Stenzel came back to Trego County a dozen years ago and tried to revive its economic life. Its largest towns were filled with empty storefronts as its population dropped when children like Deines left. She was adopted, an only child, and knew early that she was “very different” from her family. “They didn’t know what to do with me. I always had a sense that there was something wrong with me. I didn’t know what was wrong, but it was pretty fucking horrible,” Stenzel said. “I was queer like a three-dollar bill. There’s tomboy and then there’s—I don’t know what it was. I had no context for it. I didn’t know any other people like that. I just didn’t know what was wrong with me. When I got to junior high or so, I’d be sitting next to girls and I think...this is how I would phrase it, ‘If I were a boy, I’d really like to kiss her.’”
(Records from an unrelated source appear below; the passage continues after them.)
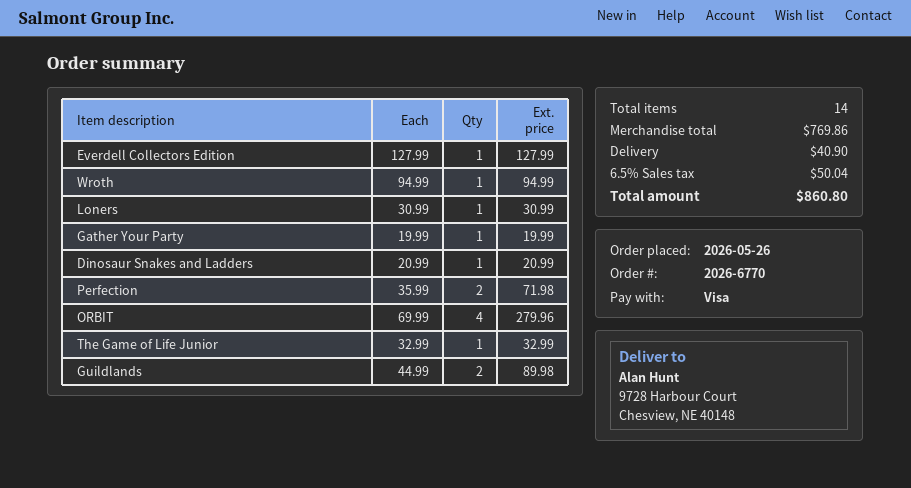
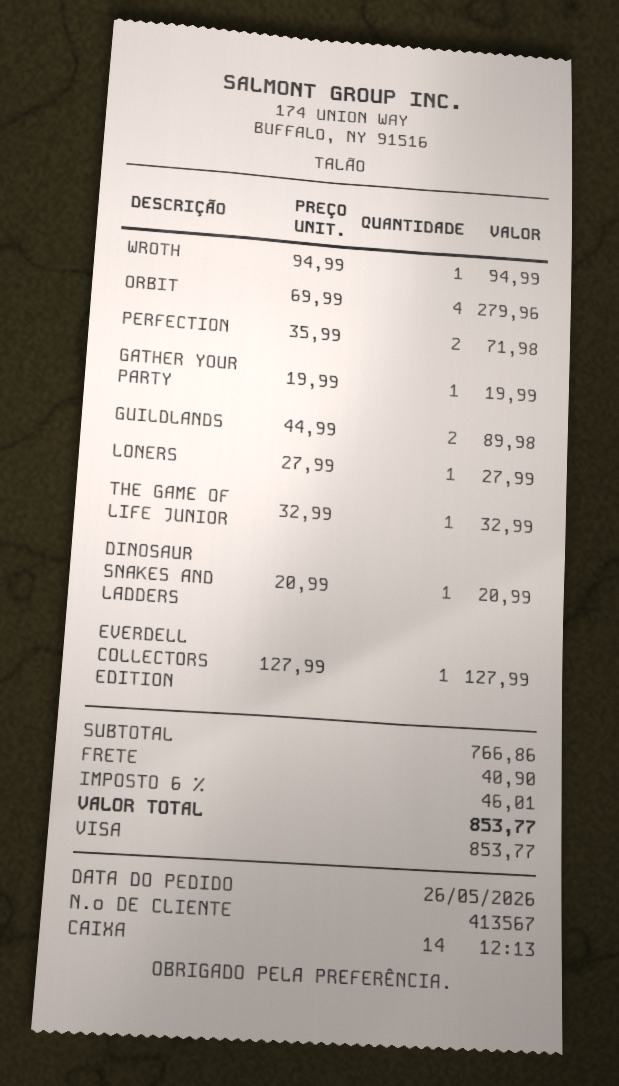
Loners: 1 x 30.99 = 30.99 -> 1 x 27.99 = 27.99
subtotal: 769.86 -> 766.86
tax: 6.5% = 50.04 -> 6% = 46.01
total: 860.80 -> 853.77

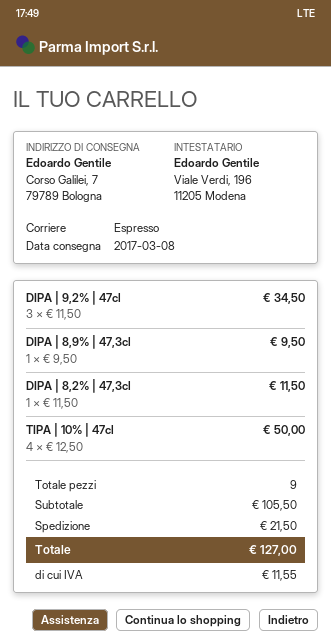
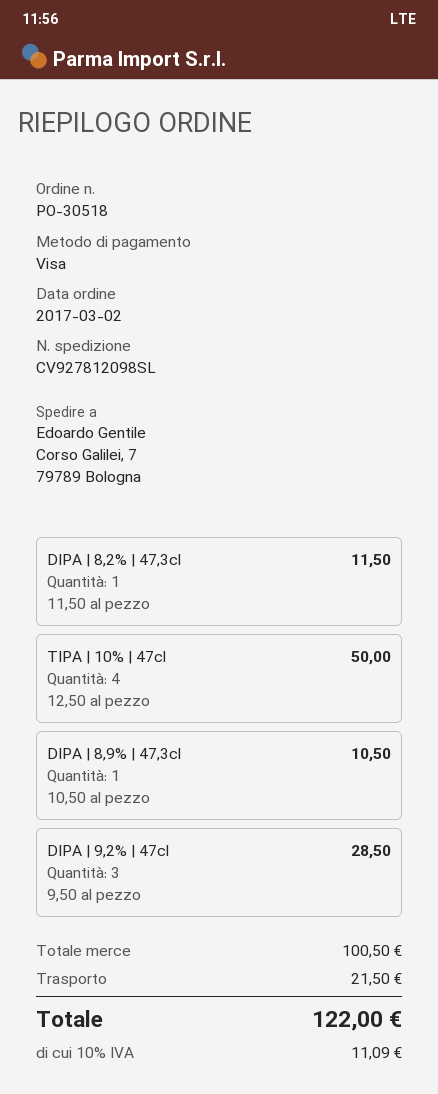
DIPA | 9,2% | 47cl: 3 x 11.50 = 34.50 -> 3 x 9.50 = 28.50
DIPA | 8,9% | 47,3cl: 1 x 9.50 = 9.50 -> 1 x 10.50 = 10.50
subtotal: 105.50 -> 100.50
tax: 11.55 -> 11.09
total: 127.00 -> 122.00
Stenzel got married when she was age 20, to prove there was nothing wrong. She was the first of 17 cousins to graduate from college, and studied economics in graduate school. She returned with her husband to the family farm and also found work at a bank. After eight years, they divorced and she left for Austin, Texas, where at age 32, Stenzel came out and found work at a national consulting firm. But after 16 years, she returned to an aging parent and her farm. “There’s a saying: You can take the girl off the farm but you can’t take the farm out of the girl,” she said.

When a county economic development job opened, she applied and got it. Then, working with a board that didn’t care about her sexuality, Stenzel did something remarkable. She didn’t organize parades or class reunions, but instead raised several million in grants to spruce up Wakeeny’s neglected downtown and build a 30-unit senior living center. She became the Trego County Democratic Party chair – all before 2004, when the religious right launched its major campaign to amend Kansas’ Constitution to ban same-sex marriage.

The beginning of the end of her career came when Stenzel crossed a line she did not know existed. She got permission to take a day off and go to Topeka, the state capital, to testify against the amendment. “I got up the next morning and I was on the front page of every newspaper in Kansas,” she said, after saying that a marriage ban would be bad for business­—which, today, is commonly heard in the hallways of corporate America. “I don’t know why, but for some reason, apparently this 'bad for business, bad for depopulation' argument, really hadn’t been made and it just splashed all over. My phone started ringing, e-mails started pouring in, and I thought, oh shit."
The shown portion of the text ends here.